With the advances in science and medicine and the evolving definition of family, courts are being asked to consider what happens with biological material such as embryos when the parties cannot agree following a divorce. This is a hotly debated issue in the media as well as within domestic relations law that raises various constitutional and ethical issues.
In Colorado, the Supreme Court will be considering the fate of embryos of a divorced couple who, during their marriage, agreed to create embryos through the in-vitro fertilization process. The Court will have to decide whether to order the embryos destroyed as the father wants or for them to be preserved as requested by the mother. The decision will have an important impact on cases going forward.
The couple, Mandy and Drake Rooks, went through IVF treatments during their marriage.
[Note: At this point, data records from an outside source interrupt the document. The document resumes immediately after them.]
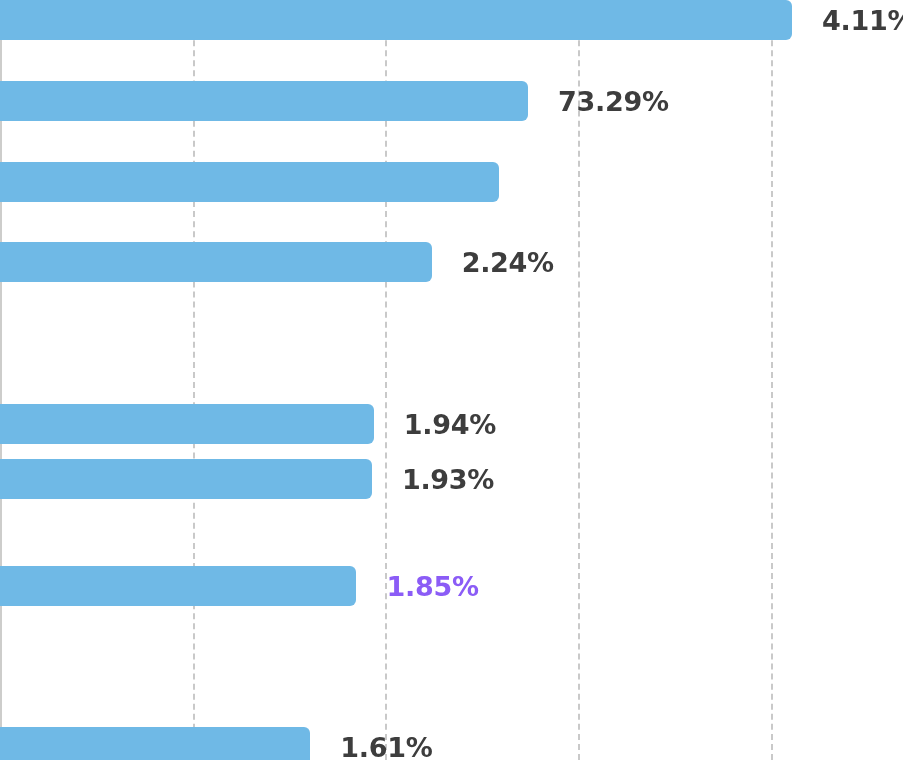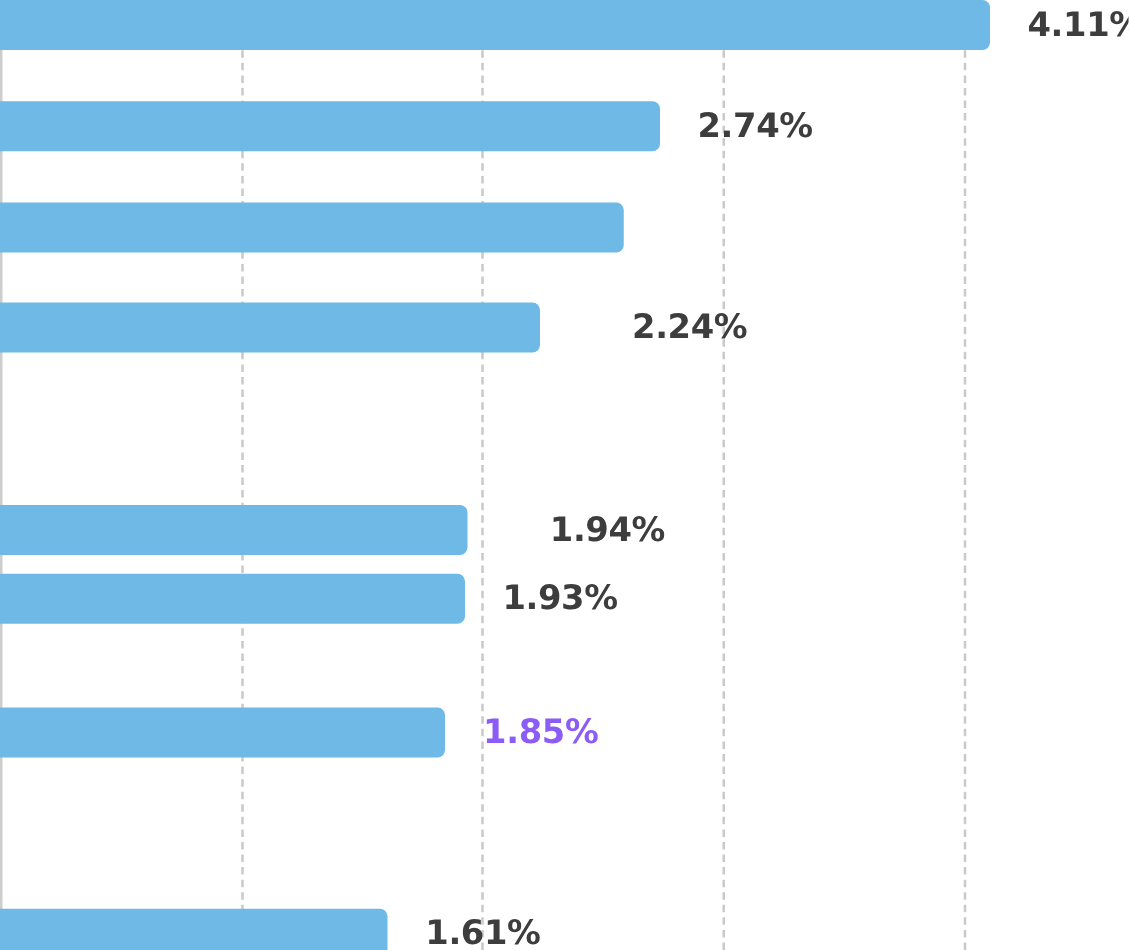--- a/index.html
+++ b/index.html
@@ -109,7 +109,7 @@
         </div>
         <div class="bar-row" style="top: 80.8px; height: 40px;">
           <div class="bar" title="2.74%" style="width: 527.998px; background: rgb(111, 185, 230);"></div>
-          <div class="bar-label" style="left: 557.998px; color: rgb(61, 61, 61);">2.74%</div>
+          <div class="bar-label" style="left: 557.998px; color: rgb(61, 61, 61);">73.29%</div>
         </div>
         <div class="bar-row" style="top: 161.6px; height: 40px;">
           <div class="bar" title="2.59%" style="width: 499.093px; background: rgb(111, 185, 230);"></div>

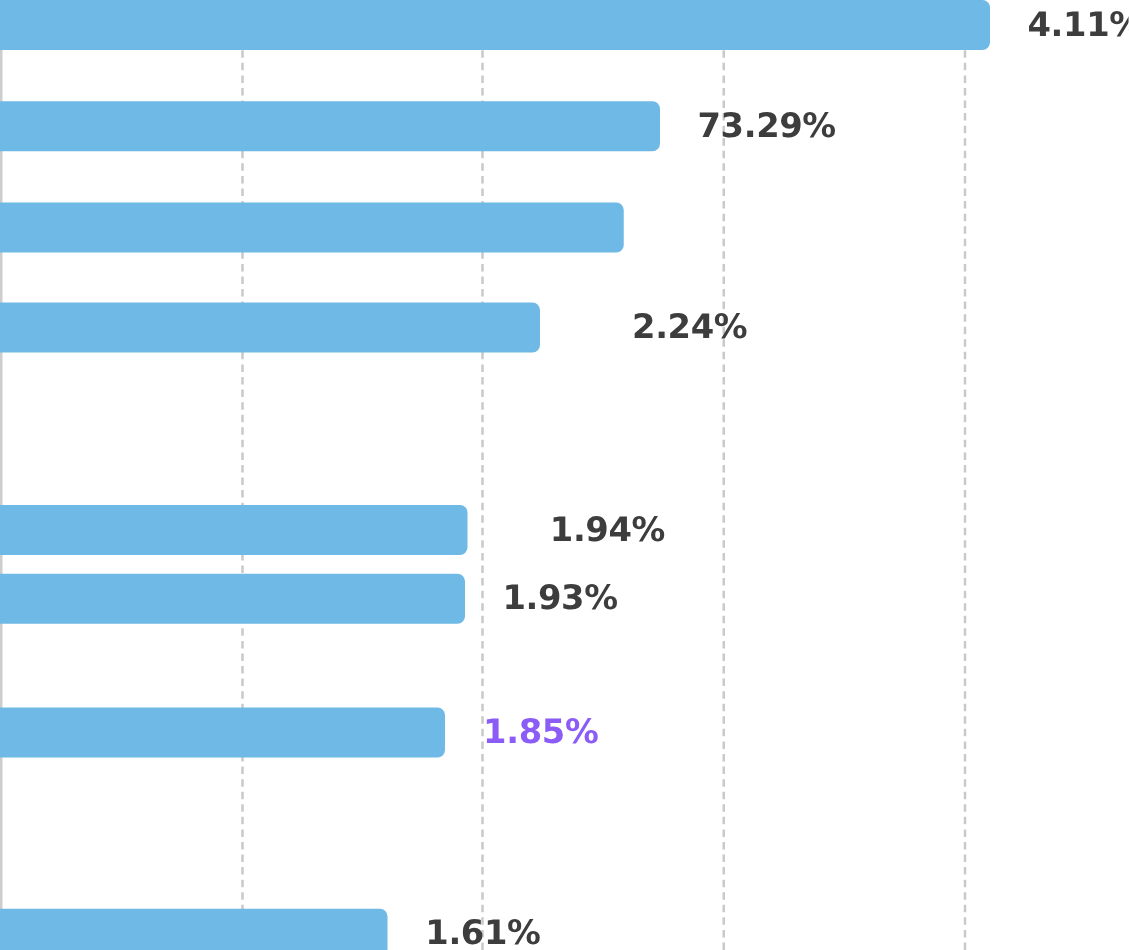--- a/index.html
+++ b/index.html
@@ -116,7 +116,7 @@
         </div>
         <div class="bar-row" style="top: 242.4px; height: 40px;">
           <div class="bar" title="2.24%" style="width: 431.648px; background: rgb(111, 185, 230);"></div>
-          <div class="bar-label" style="left: 461.648px; color: rgb(61, 61, 61); margin-left: 44px;">2.24%</div>
+          <div class="bar-label" style="left: 461.648px; color: rgb(61, 61, 61);">2.24%</div>
         </div>
         <div class="bar-row" style="top: 404px; height: 40px;">
           <div class="bar" title="1.94%" style="width: 373.838px; background: rgb(111, 185, 230);"></div>

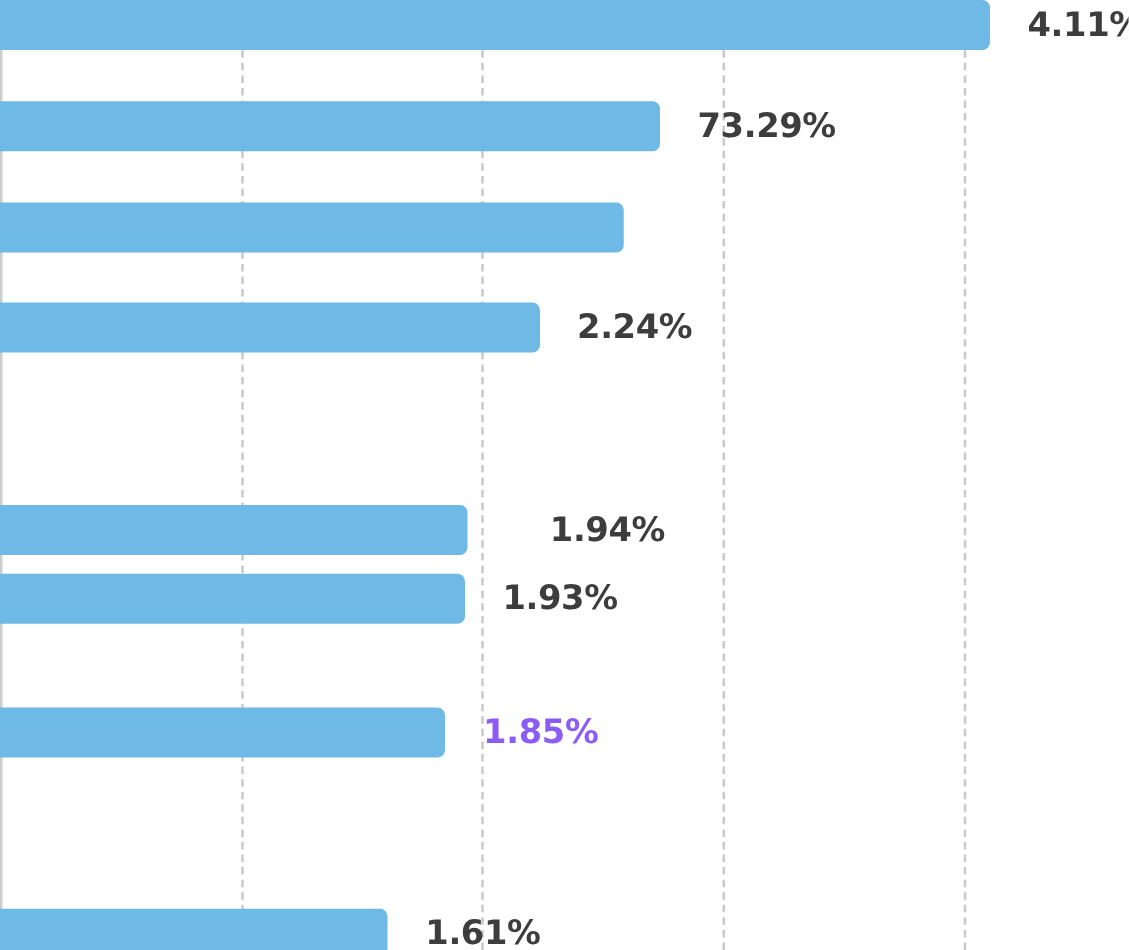--- a/index.html
+++ b/index.html
@@ -120,7 +120,7 @@
         </div>
         <div class="bar-row" style="top: 404px; height: 40px;">
           <div class="bar" title="1.94%" style="width: 373.838px; background: rgb(111, 185, 230);"></div>
-          <div class="bar-label" style="left: 403.838px; color: rgb(61, 61, 61); margin-left: 36px;">1.94%</div>
+          <div class="bar-label" style="left: 403.838px; color: rgb(61, 61, 61);">1.94%</div>
         </div>
         <div class="bar-row" style="top: 459px; height: 40px;">
           <div class="bar" title="1.93%" style="width: 371.911px; background: rgb(111, 185, 230);"></div>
They successfully conceived three children, and six embryos remained in cryo-storage at the time of their divorce.
After the couple divorced, the mother wished to preserve the embryos in case she decided to conceive more children in the future. The father did not wish to have the embryos preserved, and so far the lower courts have agreed with him.
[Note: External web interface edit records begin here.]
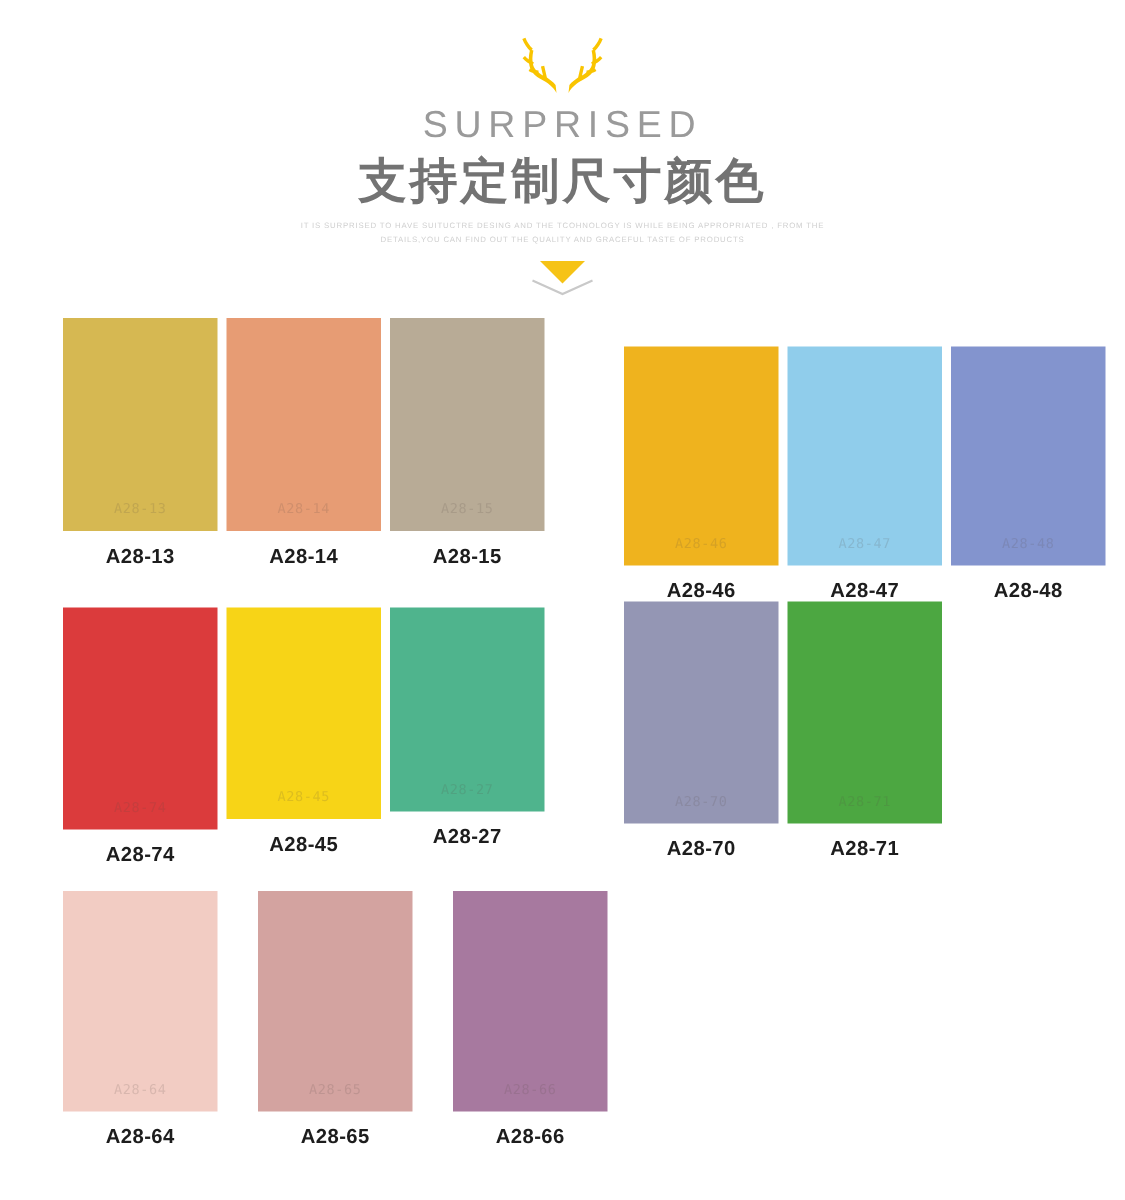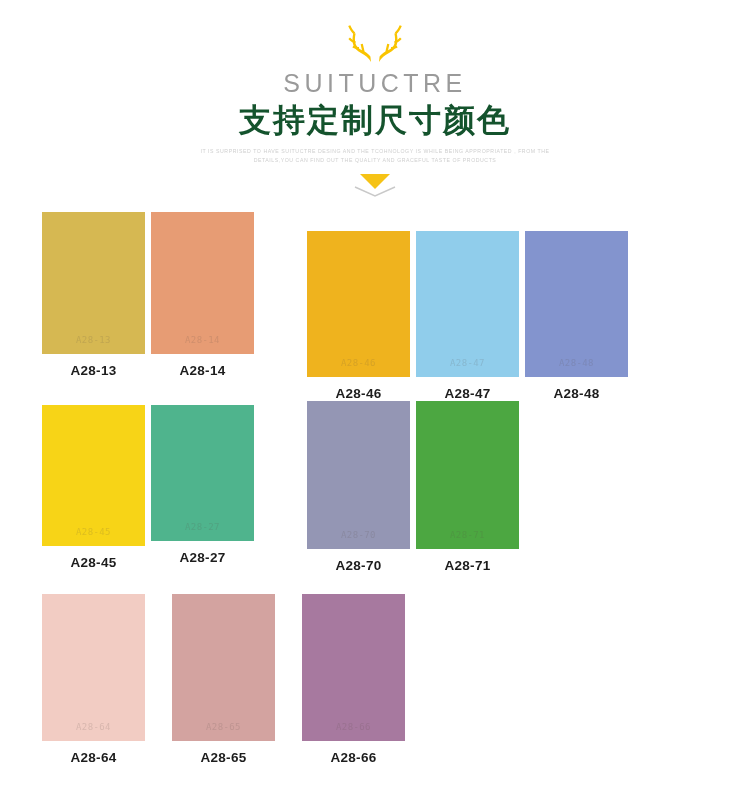--- a/index.html
+++ b/index.html
@@ -150,7 +150,7 @@
     </svg>
   </span>
 
-  <div class="headline-en">SUITUCTRE</div>
+  <div class="headline-en">SURPRISED</div>
   <div class="headline-cn">支持定制尺寸颜色</div>
 
   <div class="subcopy">

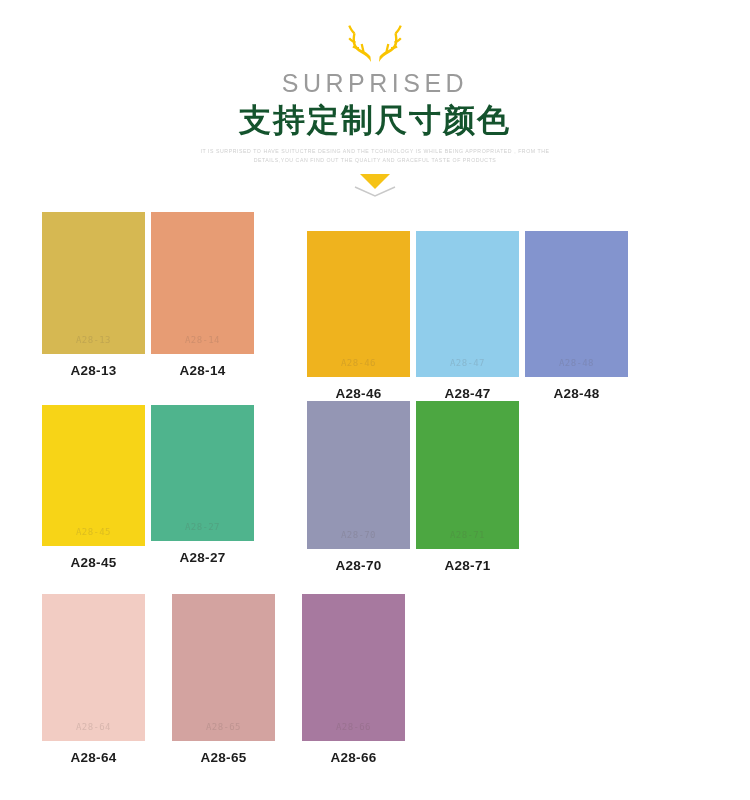--- a/index.html
+++ b/index.html
@@ -38,7 +38,7 @@
   }
   .headline-cn {
     font-size: 32px;
-    color: #14532d;
+    color: #737373;
     font-weight: bold;
     letter-spacing: 2px;
     line-height: 40px;

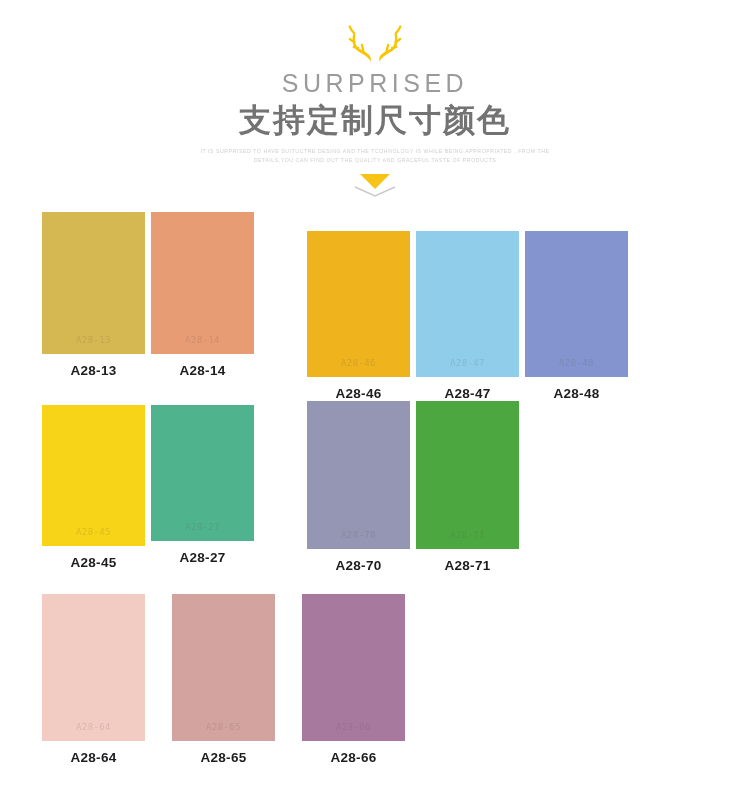--- a/index.html
+++ b/index.html
@@ -182,6 +182,12 @@
         </div>
         <div class="chip-label">A28-14</div>
       </div>
+      <div class="swatch-cell">
+        <div class="chip" style="background:#B8AB96;">
+          <span class="chip-watermark">A28-15</span>
+        </div>
+        <div class="chip-label">A28-15</div>
+      </div>
     </div>
 
     <div class="group group-right" style="margin-top:0px;align-items:flex-end;">

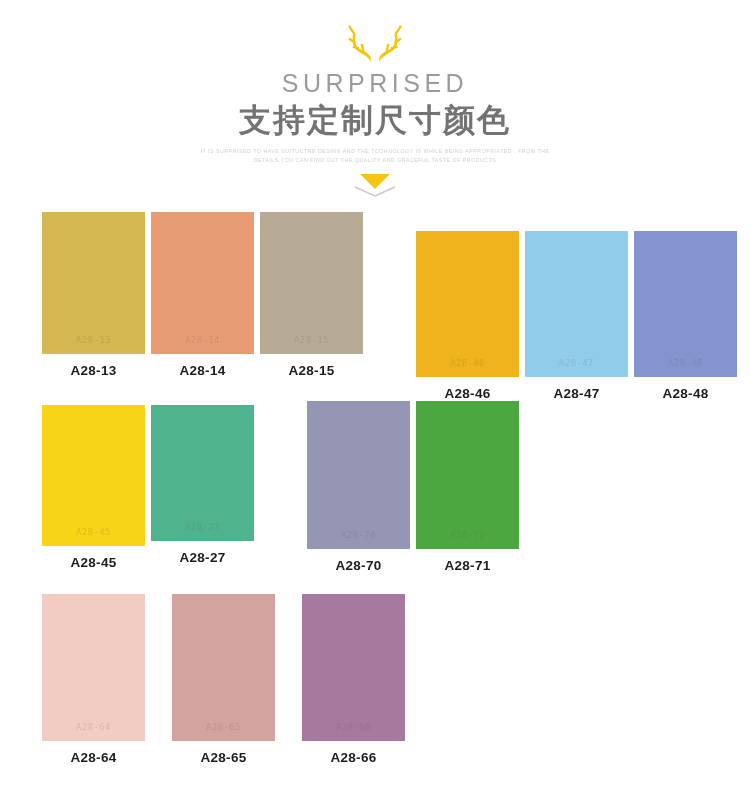--- a/index.html
+++ b/index.html
@@ -215,6 +215,12 @@
   <div class="row">
     <div class="group group-left" style="margin-top:4px;">
       <div class="swatch-cell">
+        <div class="chip" style="background:#DB3B3C;height:148px;">
+          <span class="chip-watermark">A28-74</span>
+        </div>
+        <div class="chip-label">A28-74</div>
+      </div>
+      <div class="swatch-cell">
         <div class="chip" style="background:#F7D417;height:141px;">
           <span class="chip-watermark">A28-45</span>
         </div>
When the parties agreed to create the embryos, their agreement if they were to get divorced was simply that the courts would decide the issue in the event of a disagreement. This question has never been determined by a court of law in Colorado, nor do Colorado Statutes address the issue. The Colorado General Assembly, however, has decided that embryos are not people and thus they should be addressed as property in a divorce rather than as children.
This case presents a good example of the importance of drafting thorough agreements for assisted reproduction as well as addressing these critical questions when you are divorcing. By addressing this potential challenge earlier, the couple may have avoided lengthy and costly litigation, including appeals to the Colorado Court of Appeals and the Colorado Supreme Court.